The sheriff’s department said no one was hurt during the confrontation, which prompted outrage after several students recorded part of it and shared the video. One student said it all started when the girl pulled out her cellphone and refused her math teacher’s request to hand it over during class.
During the moments posted online, Fields can be seen standing over the girl, asking her to stand up. When she refuses, the officer wraps a forearm around her neck. The desk then flips and the girl is slammed backward onto the floor, where the officer tosses her toward the front of the classroom and handcuffs her.
A second student who verbally objected to the girl’s treatment also was arrested.
Both girls were charged with disturbing schools and released to their parents. Their names were not released, but the second student, Niya Kenny, told WLTX-TV that she was shocked by the use of force and felt she had to say something. Doris Kenny said she’s proud her daughter was “brave enough to speak out against what was going on.”
Lt. Curtis Wilson confirmed that Fields is white and the students involved are black, but told The Associated Press in an email to “keep in mind this is not a race issue.”
The district’s Black Parents Association denied this, saying the video “revealed what many African-American parents have experienced in this district for a very long time.”
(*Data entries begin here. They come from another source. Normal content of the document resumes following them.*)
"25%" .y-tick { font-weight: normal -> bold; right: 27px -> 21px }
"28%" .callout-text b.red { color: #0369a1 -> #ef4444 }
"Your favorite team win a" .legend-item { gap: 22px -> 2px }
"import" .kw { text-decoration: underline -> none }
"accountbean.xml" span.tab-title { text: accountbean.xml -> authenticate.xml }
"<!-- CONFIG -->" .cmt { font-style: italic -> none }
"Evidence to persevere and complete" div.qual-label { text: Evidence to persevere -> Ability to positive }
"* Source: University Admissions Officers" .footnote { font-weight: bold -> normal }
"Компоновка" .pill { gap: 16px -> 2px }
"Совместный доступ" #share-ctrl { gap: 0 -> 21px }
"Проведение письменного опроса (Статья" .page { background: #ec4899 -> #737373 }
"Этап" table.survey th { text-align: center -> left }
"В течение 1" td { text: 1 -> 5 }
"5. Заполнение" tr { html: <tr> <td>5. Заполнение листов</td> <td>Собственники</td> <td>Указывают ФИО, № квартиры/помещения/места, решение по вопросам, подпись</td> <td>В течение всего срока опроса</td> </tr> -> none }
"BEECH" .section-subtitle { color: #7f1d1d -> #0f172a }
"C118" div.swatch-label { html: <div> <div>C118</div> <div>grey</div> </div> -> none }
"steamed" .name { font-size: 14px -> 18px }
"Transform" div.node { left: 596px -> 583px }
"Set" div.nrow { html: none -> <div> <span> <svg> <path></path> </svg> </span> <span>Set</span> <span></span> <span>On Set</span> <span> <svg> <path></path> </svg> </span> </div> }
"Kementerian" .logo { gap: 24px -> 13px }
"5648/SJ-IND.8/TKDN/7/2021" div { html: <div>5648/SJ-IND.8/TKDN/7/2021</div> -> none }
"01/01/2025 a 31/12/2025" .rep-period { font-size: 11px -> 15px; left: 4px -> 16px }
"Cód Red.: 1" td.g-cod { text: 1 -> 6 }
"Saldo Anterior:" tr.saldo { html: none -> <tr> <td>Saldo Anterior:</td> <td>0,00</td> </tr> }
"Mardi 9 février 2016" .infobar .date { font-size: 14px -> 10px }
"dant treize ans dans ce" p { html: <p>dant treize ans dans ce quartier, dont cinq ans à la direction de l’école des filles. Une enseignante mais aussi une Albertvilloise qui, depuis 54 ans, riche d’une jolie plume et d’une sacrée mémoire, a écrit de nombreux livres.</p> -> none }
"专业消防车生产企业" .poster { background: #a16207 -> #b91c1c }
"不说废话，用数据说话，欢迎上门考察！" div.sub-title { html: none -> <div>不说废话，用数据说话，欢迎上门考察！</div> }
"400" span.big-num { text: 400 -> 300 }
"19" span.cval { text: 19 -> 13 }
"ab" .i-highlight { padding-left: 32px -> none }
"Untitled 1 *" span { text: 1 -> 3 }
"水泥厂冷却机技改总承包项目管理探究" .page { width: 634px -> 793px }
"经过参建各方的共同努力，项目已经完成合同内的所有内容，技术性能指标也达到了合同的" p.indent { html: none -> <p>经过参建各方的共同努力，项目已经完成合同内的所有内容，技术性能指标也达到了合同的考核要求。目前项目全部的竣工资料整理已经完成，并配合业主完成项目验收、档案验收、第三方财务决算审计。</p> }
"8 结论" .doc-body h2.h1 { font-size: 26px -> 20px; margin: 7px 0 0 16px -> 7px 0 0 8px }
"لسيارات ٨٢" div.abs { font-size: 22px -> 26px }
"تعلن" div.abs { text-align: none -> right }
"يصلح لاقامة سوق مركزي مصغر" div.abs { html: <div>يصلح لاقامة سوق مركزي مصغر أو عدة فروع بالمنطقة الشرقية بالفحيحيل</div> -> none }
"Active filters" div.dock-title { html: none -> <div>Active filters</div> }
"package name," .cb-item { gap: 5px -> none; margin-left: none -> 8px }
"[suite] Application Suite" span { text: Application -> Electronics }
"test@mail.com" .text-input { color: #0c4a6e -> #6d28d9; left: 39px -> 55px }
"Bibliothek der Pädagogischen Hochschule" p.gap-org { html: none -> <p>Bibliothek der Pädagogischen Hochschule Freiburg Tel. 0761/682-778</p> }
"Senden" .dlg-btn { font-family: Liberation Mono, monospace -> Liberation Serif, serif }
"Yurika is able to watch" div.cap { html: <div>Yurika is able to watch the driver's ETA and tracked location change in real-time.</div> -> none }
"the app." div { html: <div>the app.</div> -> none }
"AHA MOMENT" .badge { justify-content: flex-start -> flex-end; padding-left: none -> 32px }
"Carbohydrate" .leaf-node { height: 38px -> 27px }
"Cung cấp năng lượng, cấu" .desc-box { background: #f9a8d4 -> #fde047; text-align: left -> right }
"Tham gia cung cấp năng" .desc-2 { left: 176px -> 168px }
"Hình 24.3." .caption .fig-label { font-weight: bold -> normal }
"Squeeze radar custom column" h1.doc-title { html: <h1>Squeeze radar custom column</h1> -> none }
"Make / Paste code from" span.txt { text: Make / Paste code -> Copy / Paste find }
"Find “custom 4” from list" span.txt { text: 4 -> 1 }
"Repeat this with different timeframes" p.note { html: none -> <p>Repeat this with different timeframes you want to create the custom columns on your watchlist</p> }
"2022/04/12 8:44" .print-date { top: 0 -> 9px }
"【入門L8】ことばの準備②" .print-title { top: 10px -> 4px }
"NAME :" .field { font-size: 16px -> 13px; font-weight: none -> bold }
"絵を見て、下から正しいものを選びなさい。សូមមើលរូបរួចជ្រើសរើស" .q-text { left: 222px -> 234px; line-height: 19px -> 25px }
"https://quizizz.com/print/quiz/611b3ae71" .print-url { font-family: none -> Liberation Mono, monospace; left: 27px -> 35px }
Tony Robinson Jr., who recorded the final moments of the confrontation, told WLTX that it began when the teacher tried to confiscate a phone the girl took out during class. She refused, so he called an administrator, he said.
“The administrator tried to get her to move and pleaded with her to get out of her seat,” Robinson said. “She said she really hadn’t done anything wrong. She said she took her phone out, but it was only for a quick second, you know, please, she was begging, apologetic on what happened and everything.”
“Next, the administrator called Deputy Fields in … he asked, ‘will you move,’ and she said ‘no, I haven’t done anything wrong,’ Robinson said. “And that is where it started, right there.”
“When I saw what was going to happen, my immediate first thing to think was, let me get this on camera. This was going to be something … that everyone else needs to see, something that we can’t just let this pass by. That was wrong, and there’s no justifiable reason for him as to why he did that to that girl.”
The Rev. Jesse Jackson also called for a federal probe and said he was on his way Tuesday to Columbia, where the NAACP planned an afternoon news conference. Jackson called the video a “national disgrace” that fits a pattern of unfair behavior against blacks.
“This man should be arrested, charged, fired and sued,” Jackson said. “The department should be sued.”
Columbia Mayor Steve Benjamin said, “We need an independent investigation to get to the bottom of this incident and see that justice is done.”
Richland 2 Superintendent Debbie Hamm said, “Our district is deeply concerned.”
“Student safety is and always will be the district’s top priority,” Hamm said. “The district will not tolerate any actions that jeopardize the safety of our students.”
Richland District 2 School Board Chairman Jim Manning said “there is no doubt that the video is extremely disturbing. The amount of force used on a female student by a male officer appears to me to be excessive and unnecessary.”
The images captured an “egregious use of force” against the student, ACLU of South Carolina Executive Director Victoria Middleton said.
Fields has prevailed in court against accusations of excessive force and racial bias.
Trial is set for January in the case of an expelled student who claims Fields targeted black students and falsely accused him of being a gang member in 2013. In another case, a federal jury sided with Fields after a black couple accused him of excessive force and battery during a noise complaint arrest in 2005. A third lawsuit, dismissed in 2009, involved a woman who accused him of battery and violating her rights during a 2006 arrest.